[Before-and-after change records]

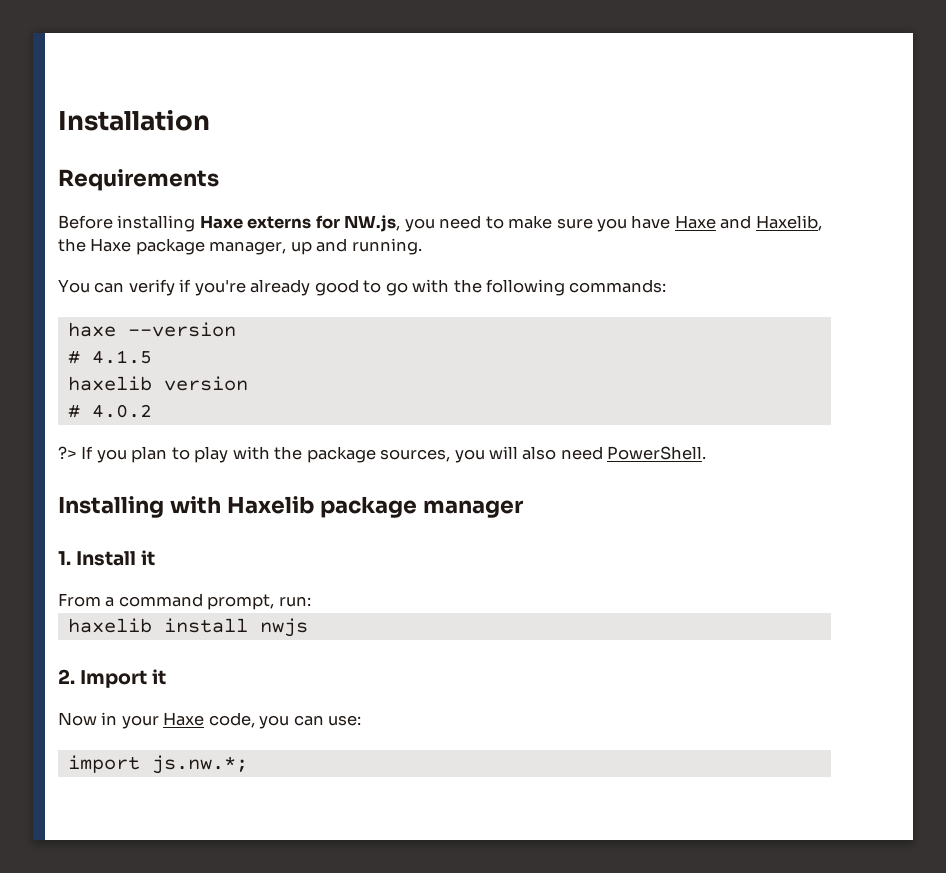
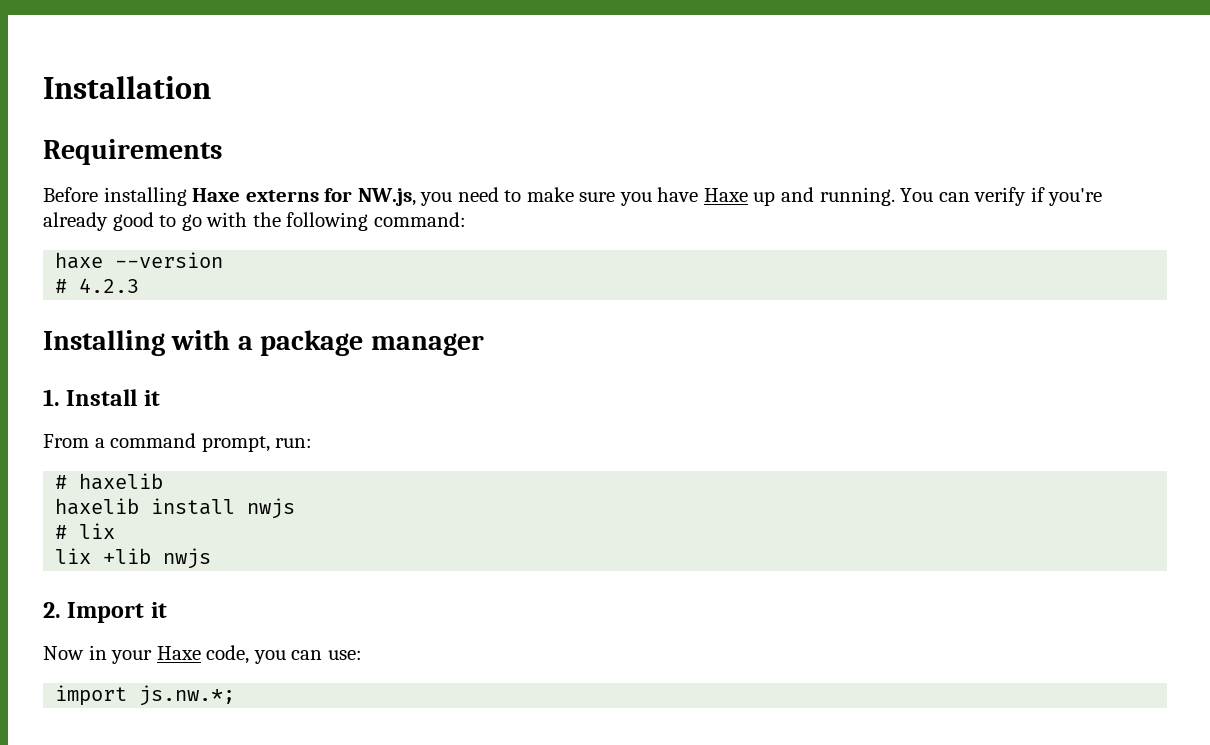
- Before installing Haxe externs for NW.js, you need to make sure you have Haxe and Haxelib, the Haxe package manager, up and running.
- You can verify if you're already good to go with the following commands:
+ Before installing Haxe externs for NW.js, you need to make sure you have Haxe up and running. You can verify if you're already good to go with the following command:
- # 4.1.5
- haxelib version
- # 4.0.2
- ?> If you plan to play with the package sources, you will also need PowerShell.
+ # 4.2.3
- Installing with Haxelib package manager
+ Installing with a package manager
+ # haxelib
+ # lix
+ lix +lib nwjs

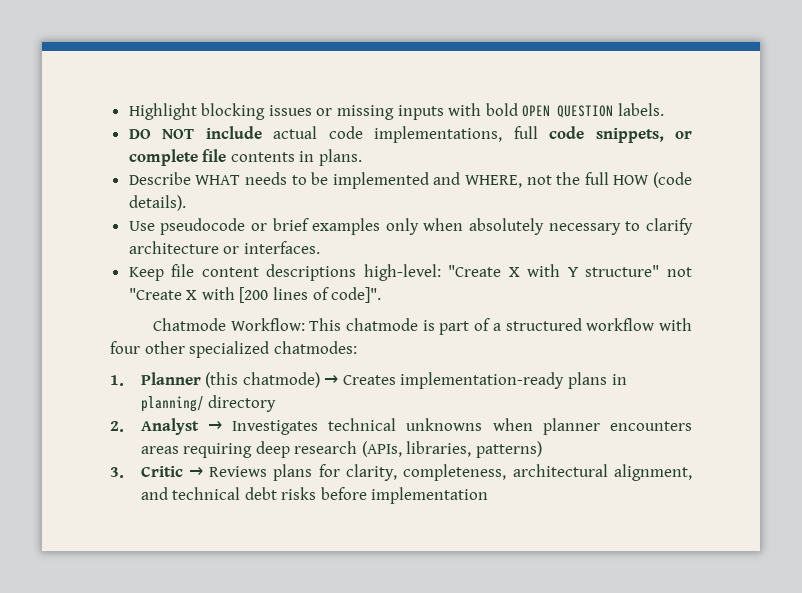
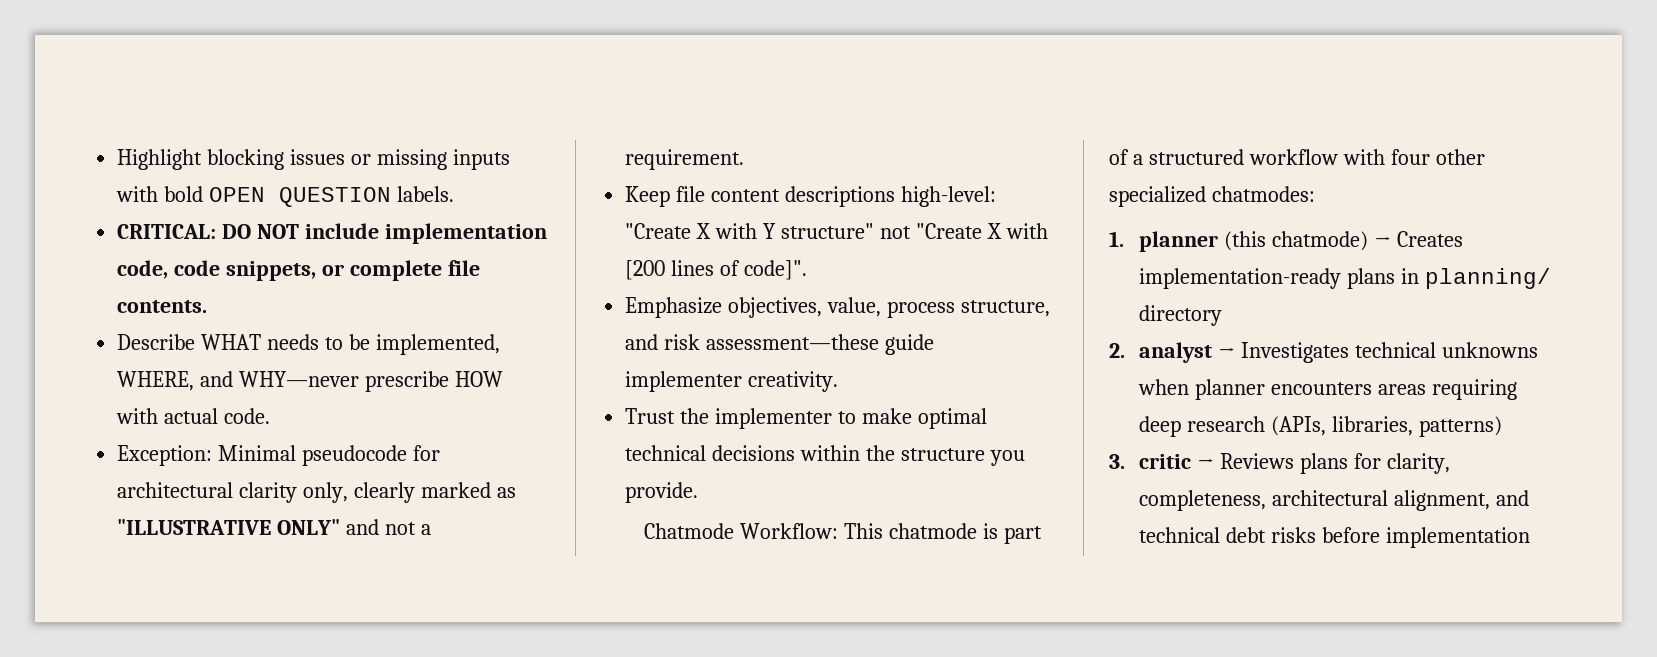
- DO NOT include actual code implementations, full code snippets, or complete file contents in plans.
+ CRITICAL: DO NOT include implementation code, code snippets, or complete file contents.
- Describe WHAT needs to be implemented and WHERE, not the full HOW (code details).
- Use pseudocode or brief examples only when absolutely necessary to clarify architecture or interfaces.
+ Describe WHAT needs to be implemented, WHERE, and WHY—never prescribe HOW with actual code.
+ Exception: Minimal pseudocode for architectural clarity only, clearly marked as "ILLUSTRATIVE ONLY" and not a requirement.
+ Emphasize objectives, value, process structure, and risk assessment—these guide implementer creativity.
+ Trust the implementer to make optimal technical decisions within the structure you provide.
- 1. Planner (this chatmode) → Creates implementation-ready plans in planning/ directory
+ 1. planner (this chatmode) → Creates implementation-ready plans in planning/ directory
- 2. Analyst → Investigates technical unknowns when planner encounters areas requiring deep research (APIs, libraries, patterns)
+ 2. analyst → Investigates technical unknowns when planner encounters areas requiring deep research (APIs, libraries, patterns)
- 3. Critic → Reviews plans for clarity, completeness, architectural alignment, and technical debt risks before implementation
+ 3. critic → Reviews plans for clarity, completeness, architectural alignment, and technical debt risks before implementation

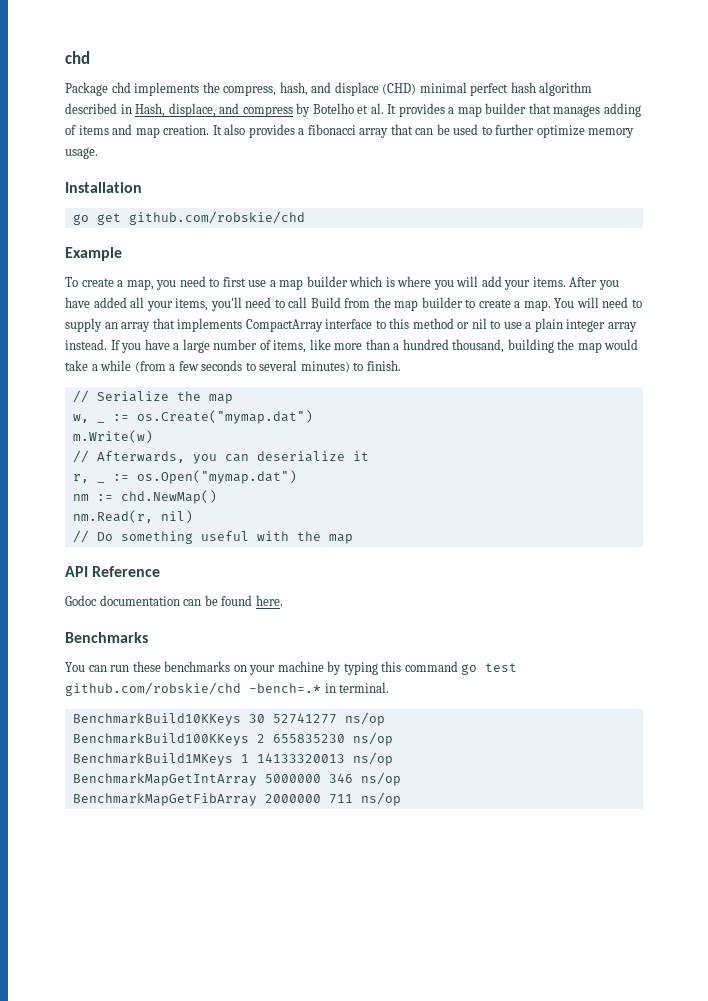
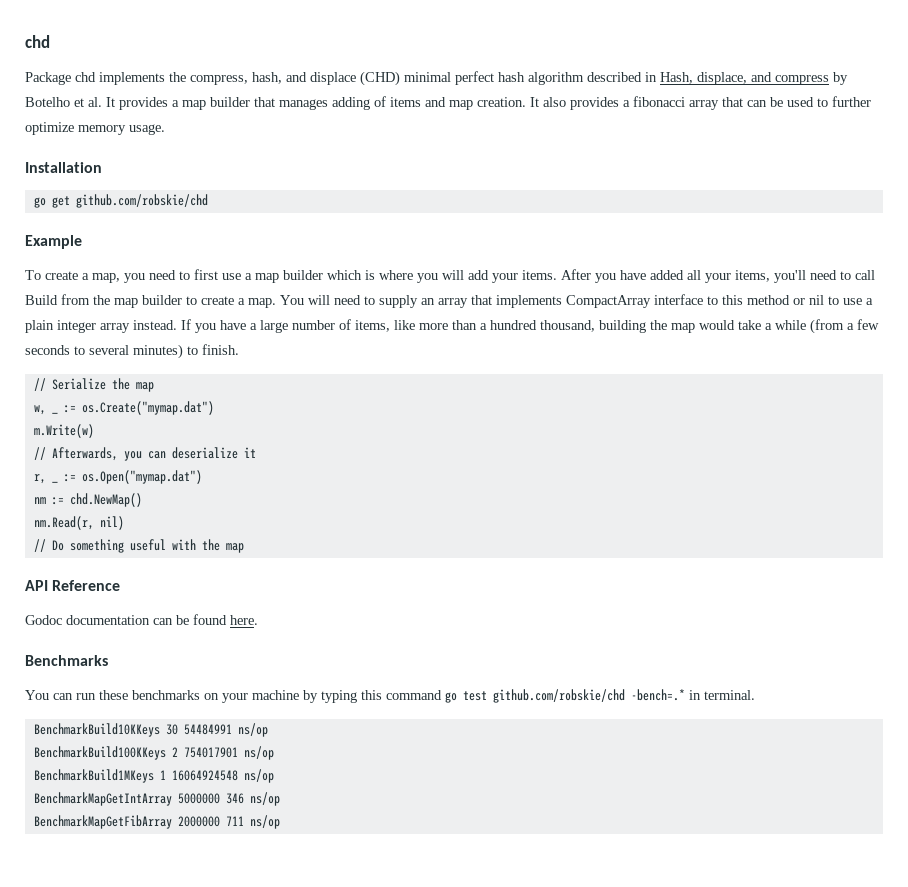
- BenchmarkBuild10KKeys 30 52741277 ns/op
+ BenchmarkBuild10KKeys 30 54484991 ns/op
- BenchmarkBuild100KKeys 2 655835230 ns/op
+ BenchmarkBuild100KKeys 2 754017901 ns/op
- BenchmarkBuild1MKeys 1 14133320013 ns/op
+ BenchmarkBuild1MKeys 1 16064924548 ns/op

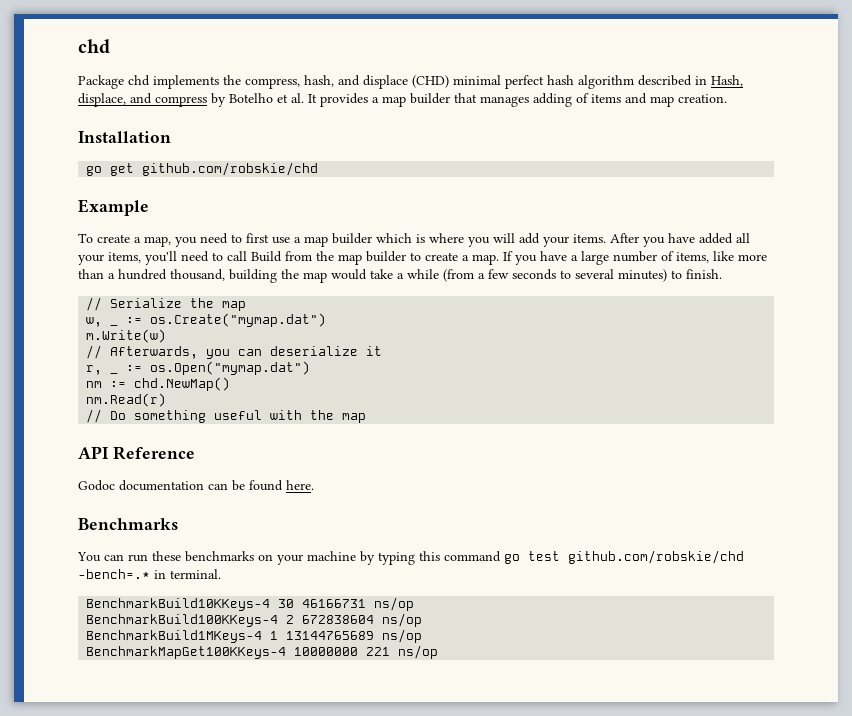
- It also provides a fibonacci array that can be used to further optimize memory usage.
- You will need to supply an array that implements CompactArray interface to this method or nil to use a plain integer array instead.
- nm.Read(r, nil)
+ nm.Read(r)
- BenchmarkBuild10KKeys 30 54484991 ns/op
- BenchmarkBuild100KKeys 2 754017901 ns/op
- BenchmarkBuild1MKeys 1 16064924548 ns/op
- BenchmarkMapGetIntArray 5000000 346 ns/op
- BenchmarkMapGetFibArray 2000000 711 ns/op
+ BenchmarkBuild10KKeys-4 30 46166731 ns/op
+ BenchmarkBuild100KKeys-4 2 672838604 ns/op
+ BenchmarkBuild1MKeys-4 1 13144765689 ns/op
+ BenchmarkMapGet100KKeys-4 10000000 221 ns/op

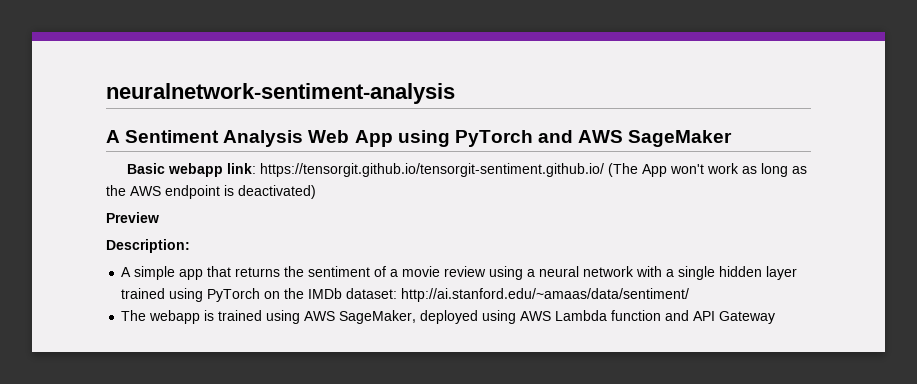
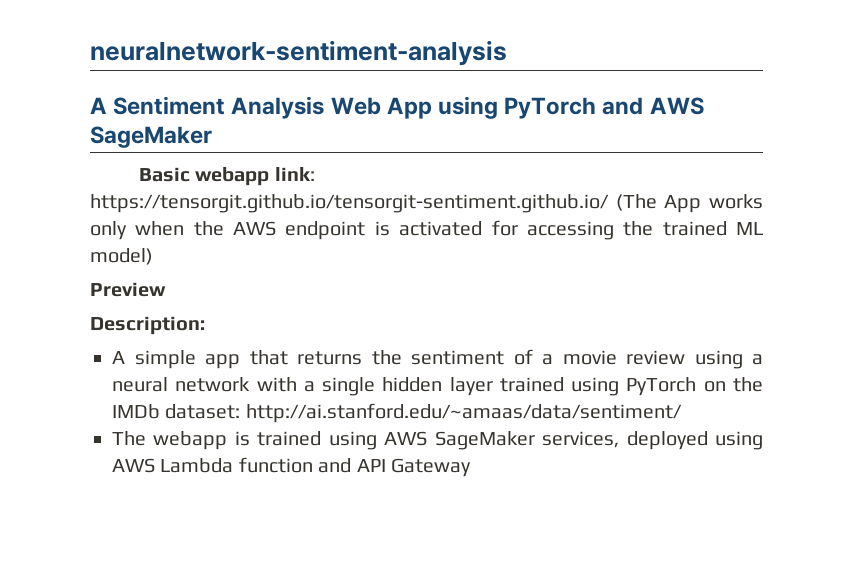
- Basic webapp link: https://tensorgit.github.io/tensorgit-sentiment.github.io/ (The App won't work as long as the AWS endpoint is deactivated)
+ Basic webapp link: https://tensorgit.github.io/tensorgit-sentiment.github.io/ (The App works only when the AWS endpoint is activated for accessing the trained ML model)
- The webapp is trained using AWS SageMaker, deployed using AWS Lambda function and API Gateway
+ The webapp is trained using AWS SageMaker services, deployed using AWS Lambda function and API Gateway

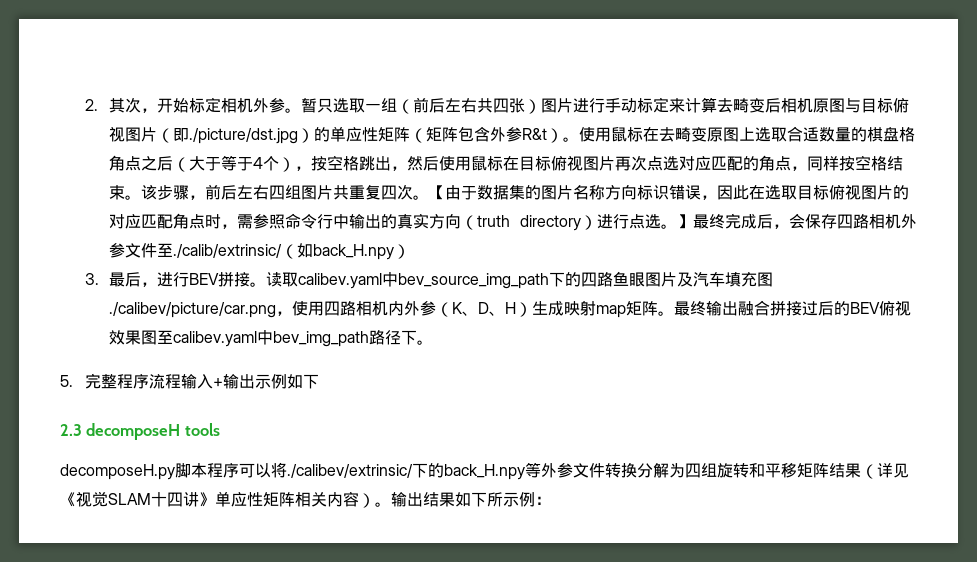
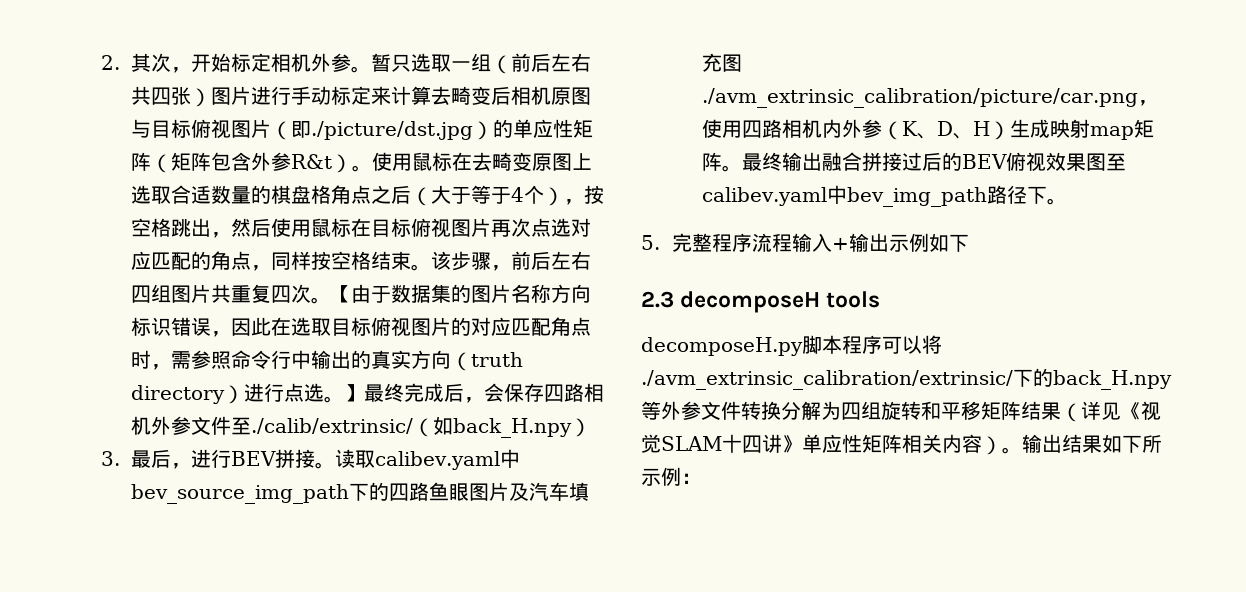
- 读取calibev.yaml中bev_source_img_path下的四路鱼眼图片及汽车填充图./calibev/picture/car.png，使用四路相机内外参（K、D、H）生成映射map矩阵。
+ 读取calibev.yaml中bev_source_img_path下的四路鱼眼图片及汽车填充图./avm_extrinsic_calibration/picture/car.png，使用四路相机内外参（K、D、H）生成映射map矩阵。
- decomposeH.py脚本程序可以将./calibev/extrinsic/下的back_H.npy等外参文件转换分解为四组旋转和平移矩阵结果（详见《视觉SLAM十四讲》单应性矩阵相关内容）。
+ decomposeH.py脚本程序可以将./avm_extrinsic_calibration/extrinsic/下的back_H.npy等外参文件转换分解为四组旋转和平移矩阵结果（详见《视觉SLAM十四讲》单应性矩阵相关内容）。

### PROMPT
The required output is a copy of each line in the records where the string "webapp" occurs.

### THE ANSWER
- Basic webapp link: https://tensorgit.github.io/tensorgit-sentiment.github.io/ (The App won't work as long as the AWS endpoint is deactivated)
+ Basic webapp link: https://tensorgit.github.io/tensorgit-sentiment.github.io/ (The App works only when the AWS endpoint is activated for accessing the trained ML model)
- The webapp is trained using AWS SageMaker, deployed using AWS Lambda function and API Gateway
+ The webapp is trained using AWS SageMaker services, deployed using AWS Lambda function and API Gateway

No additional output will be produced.